— Problem requirements —
Should the word "того" occur in a line of the records, copy that line.
*** Record set Section Begins ***
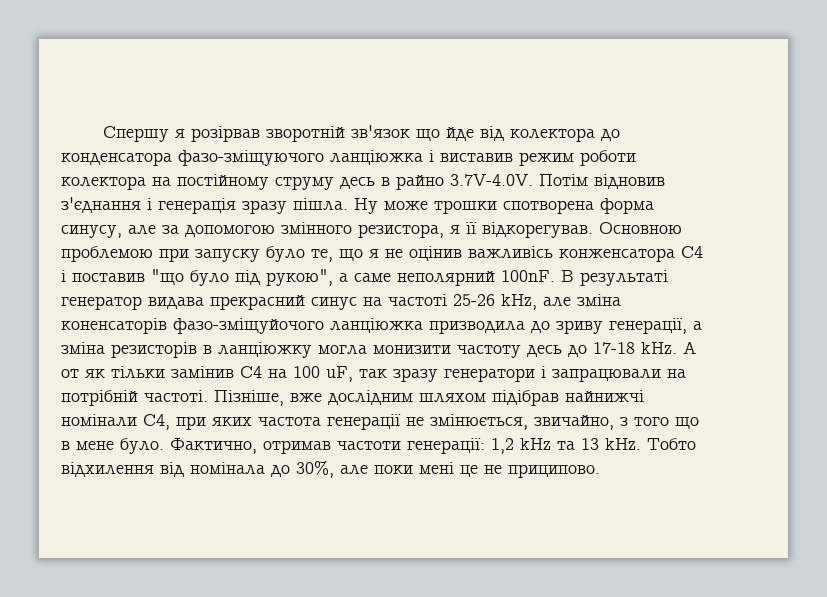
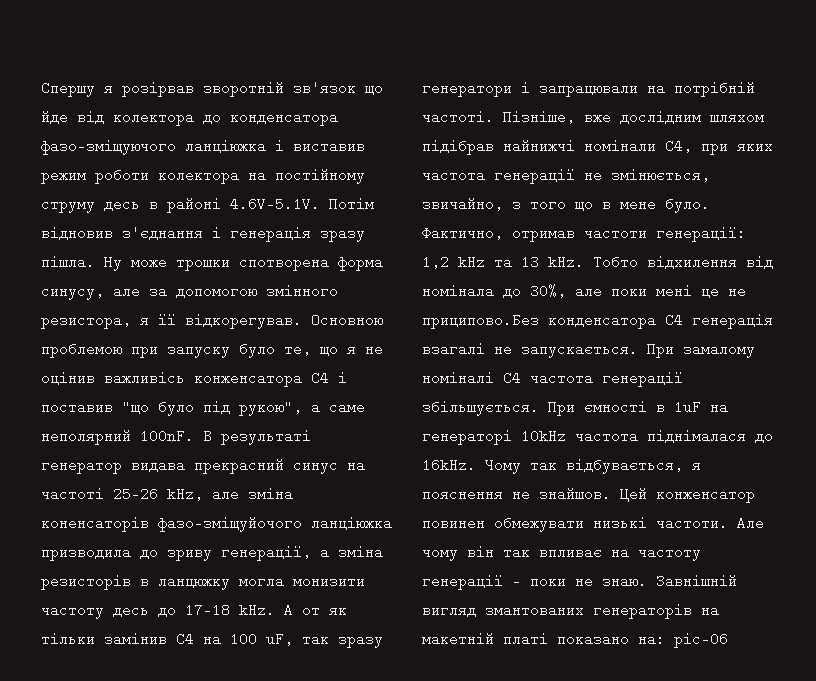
- Спершу я розірвав зворотній зв'язок що йде від колектора до конденсатора фазо-зміщуючого ланціюжка і виставив режим роботи колектора на постійному струму десь в райно 3.7V-4.0V. Потім відновив з'єднання і генерація зразу пішла.
+ Спершу я розірвав зворотній зв'язок що йде від колектора до конденсатора фазо-зміщуючого ланціюжка і виставив режим роботи колектора на постійному струму десь в районі 4.6V-5.1V. Потім відновив з'єднання і генерація зразу пішла.
- В результаті генератор видава прекрасний синус на частоті 25-26 kHz, але зміна коненсаторів фазо-зміщуйочого ланціюжка призводила до зриву генерації, а зміна резисторів в ланціюжку могла монизити частоту десь до 17-18 kHz.
+ В результаті генератор видава прекрасний синус на частоті 25-26 kHz, але зміна коненсаторів фазо-зміщуйочого ланціюжка призводила до зриву генерації, а зміна резисторів в ланцюжку могла монизити частоту десь до 17-18 kHz.
- Тобто відхилення від номінала до 30%, але поки мені це не приципово.
+ Тобто відхилення від номінала до 30%, але поки мені це не приципово.Без конденсатора C4 генерація взагалі не запускається. При замалому номіналі C4 частота генерації збільшується. При ємності в 1uF на генераторі 10kHz частота піднімалася до 16kHz. Чому так відбувається, я пояснення не знайшов. Цей конженсатор повинен обмежувати низькі частоти. Але чому він так впливає на частоту генерації - поки не знаю. Завнішній вигляд змантованих генераторів на макетній платі показано на: pic-06

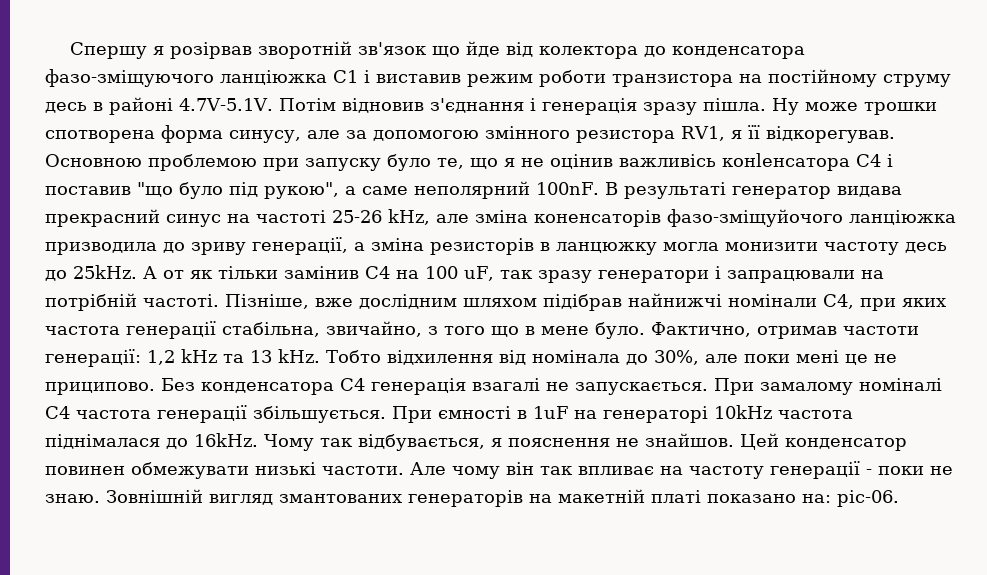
- Спершу я розірвав зворотній зв'язок що йде від колектора до конденсатора фазо-зміщуючого ланціюжка і виставив режим роботи колектора на постійному струму десь в районі 4.6V-5.1V. Потім відновив з'єднання і генерація зразу пішла.
+ Спершу я розірвав зворотній зв'язок що йде від колектора до конденсатора фазо-зміщуючого ланціюжка С1 і виставив режим роботи транзистора на постійному струму десь в районі 4.7V-5.1V. Потім відновив з'єднання і генерація зразу пішла.
- Ну може трошки спотворена форма синусу, але за допомогою змінного резистора, я її відкорегував.
+ Ну може трошки спотворена форма синусу, але за допомогою змінного резистора RV1, я її відкорегував.
- Основною проблемою при запуску було те, що я не оцінив важливісь конженсатора С4 і поставив "що було під рукою", а саме неполярний 100nF.
+ Основною проблемою при запуску було те, що я не оцінив важливісь конlенсатора С4 і поставив "що було під рукою", а саме неполярний 100nF.
- В результаті генератор видава прекрасний синус на частоті 25-26 kHz, але зміна коненсаторів фазо-зміщуйочого ланціюжка призводила до зриву генерації, а зміна резисторів в ланцюжку могла монизити частоту десь до 17-18 kHz.
+ В результаті генератор видава прекрасний синус на частоті 25-26 kHz, але зміна коненсаторів фазо-зміщуйочого ланціюжка призводила до зриву генерації, а зміна резисторів в ланцюжку могла монизити частоту десь до 25kHz.
- Пізніше, вже дослідним шляхом підібрав найнижчі номінали C4, при яких частота генерації не змінюється, звичайно, з того що в мене було.
+ Пізніше, вже дослідним шляхом підібрав найнижчі номінали C4, при яких частота генерації стабільна, звичайно, з того що в мене було.
- Тобто відхилення від номінала до 30%, але поки мені це не приципово.Без конденсатора C4 генерація взагалі не запускається.
+ Тобто відхилення від номінала до 30%, але поки мені це не приципово. Без конденсатора C4 генерація взагалі не запускається.
- Цей конженсатор повинен обмежувати низькі частоти.
+ Цей конденсатор повинен обмежувати низькі частоти.
- Завнішній вигляд змантованих генераторів на макетній платі показано на: pic-06
+ Зовнішній вигляд змантованих генераторів на макетній платі показано на: pic-06.

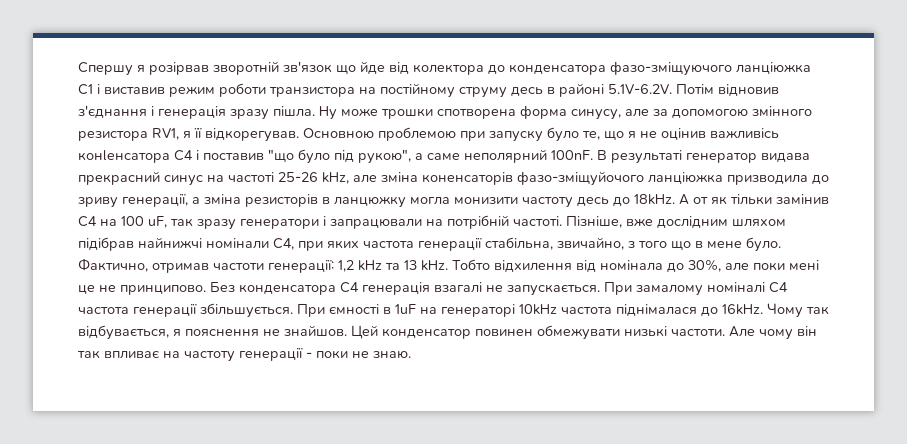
- Спершу я розірвав зворотній зв'язок що йде від колектора до конденсатора фазо-зміщуючого ланціюжка С1 і виставив режим роботи транзистора на постійному струму десь в районі 4.7V-5.1V. Потім відновив з'єднання і генерація зразу пішла.
+ Спершу я розірвав зворотній зв'язок що йде від колектора до конденсатора фазо-зміщуючого ланціюжка С1 і виставив режим роботи транзистора на постійному струму десь в районі 5.1V-6.2V. Потім відновив з'єднання і генерація зразу пішла.
- В результаті генератор видава прекрасний синус на частоті 25-26 kHz, але зміна коненсаторів фазо-зміщуйочого ланціюжка призводила до зриву генерації, а зміна резисторів в ланцюжку могла монизити частоту десь до 25kHz.
+ В результаті генератор видава прекрасний синус на частоті 25-26 kHz, але зміна коненсаторів фазо-зміщуйочого ланціюжка призводила до зриву генерації, а зміна резисторів в ланцюжку могла монизити частоту десь до 18kHz.
- Тобто відхилення від номінала до 30%, але поки мені це не приципово.
+ Тобто відхилення від номінала до 30%, але поки мені це не принципово.
- Зовнішній вигляд змантованих генераторів на макетній платі показано на: pic-06.

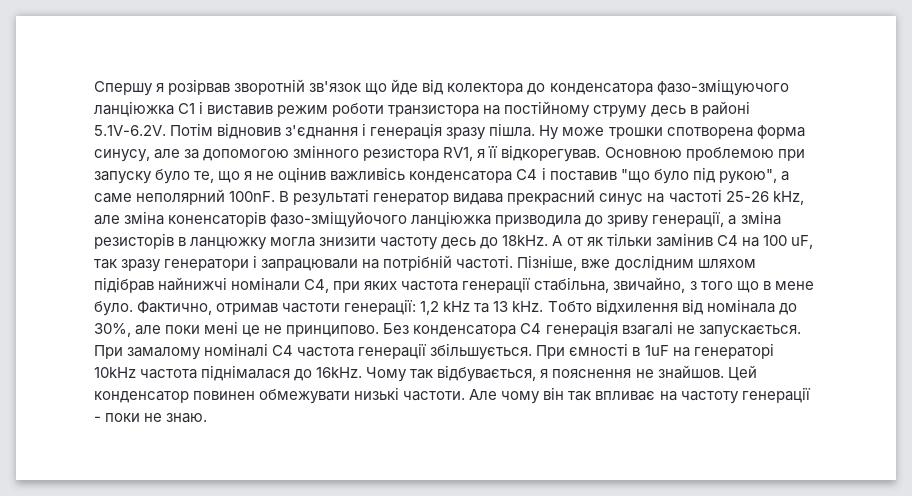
- Основною проблемою при запуску було те, що я не оцінив важливісь конlенсатора С4 і поставив "що було під рукою", а саме неполярний 100nF.
+ Основною проблемою при запуску було те, що я не оцінив важливісь конденсатора С4 і поставив "що було під рукою", а саме неполярний 100nF.
- В результаті генератор видава прекрасний синус на частоті 25-26 kHz, але зміна коненсаторів фазо-зміщуйочого ланціюжка призводила до зриву генерації, а зміна резисторів в ланцюжку могла монизити частоту десь до 18kHz.
+ В результаті генератор видава прекрасний синус на частоті 25-26 kHz, але зміна коненсаторів фазо-зміщуйочого ланціюжка призводила до зриву генерації, а зміна резисторів в ланцюжку могла знизити частоту десь до 18kHz.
*** Record set Section Ends ***
— Expected answer —
- Пізніше, вже дослідним шляхом підібрав найнижчі номінали C4, при яких частота генерації не змінюється, звичайно, з того що в мене було.
+ Пізніше, вже дослідним шляхом підібрав найнижчі номінали C4, при яких частота генерації стабільна, звичайно, з того що в мене було.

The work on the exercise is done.